**Exercise requirements:** A word-for-word copy of the data is what's wanted; pictures stay out of it.

Records from a collection
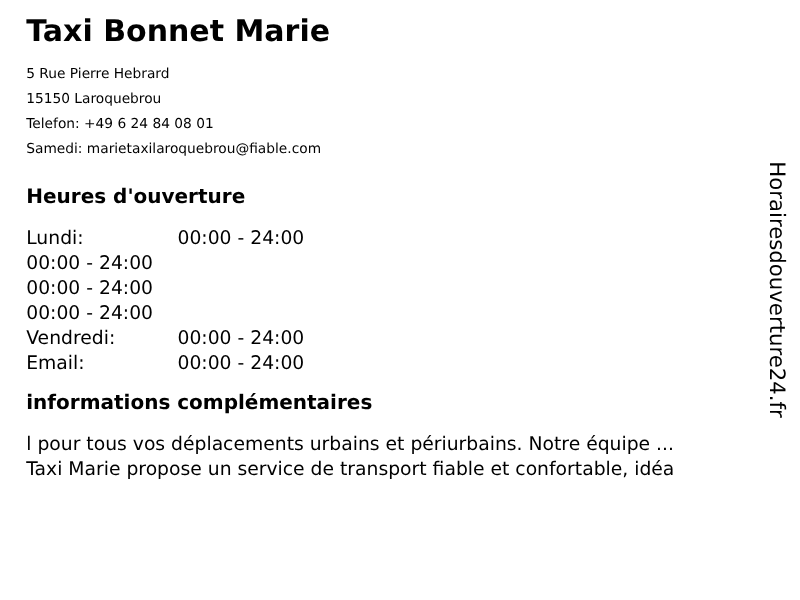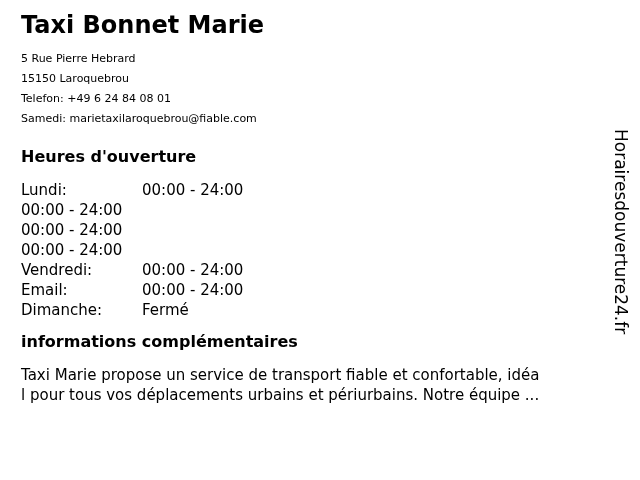--- a/index.html
+++ b/index.html
@@ -113,28 +113,24 @@
       <span class="day-hours">00:00 - 24:00</span>
     </div>
       <div class="hours-row">
       <span class="day-label">Vendredi:</span>
       <span class="day-hours">00:00 - 24:00</span>
     </div>
       <div class="hours-row">
       <span class="day-label">Email:</span>
       <span class="day-hours">00:00 - 24:00</span>
     </div>
-      <div class="hours-row">
-      <span class="day-label">Dimanche:</span>
-      <span class="day-hours">Fermé</span>
-    </div>
     </div>
 
   <h2 class="section-heading info-section-heading">informations complémentaires</h2>
 
   <p class="info-paragraph">
+    <span class="para-line">l pour tous vos déplacements urbains et périurbains. Notre équipe ...</span>
     <span class="para-line">Taxi Marie propose un service de transport fiable et confortable, idéa</span>
-    <span class="para-line">l pour tous vos déplacements urbains et périurbains. Notre équipe ...</span>
   </p>
 
 </div>
 
 <div class="watermark">Horairesdouverture24.fr</div>
 
 </body></html>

**Exercise output:**
--- a/index.html
+++ b/index.html
@@ -113,28 +113,24 @@
       <span class="day-hours">00:00 - 24:00</span>
     </div>
       <div class="hours-row">
       <span class="day-label">Vendredi:</span>
       <span class="day-hours">00:00 - 24:00</span>
     </div>
       <div class="hours-row">
       <span class="day-label">Email:</span>
       <span class="day-hours">00:00 - 24:00</span>
     </div>
-      <div class="hours-row">
-      <span class="day-label">Dimanche:</span>
-      <span class="day-hours">Fermé</span>
-    </div>
     </div>
 
   <h2 class="section-heading info-section-heading">informations complémentaires</h2>
 
   <p class="info-paragraph">
+    <span class="para-line">l pour tous vos déplacements urbains et périurbains. Notre équipe ...</span>
     <span class="para-line">Taxi Marie propose un service de transport fiable et confortable, idéa</span>
-    <span class="para-line">l pour tous vos déplacements urbains et périurbains. Notre équipe ...</span>
   </p>
 
 </div>
 
 <div class="watermark">Horairesdouverture24.fr</div>
 
 </body></html>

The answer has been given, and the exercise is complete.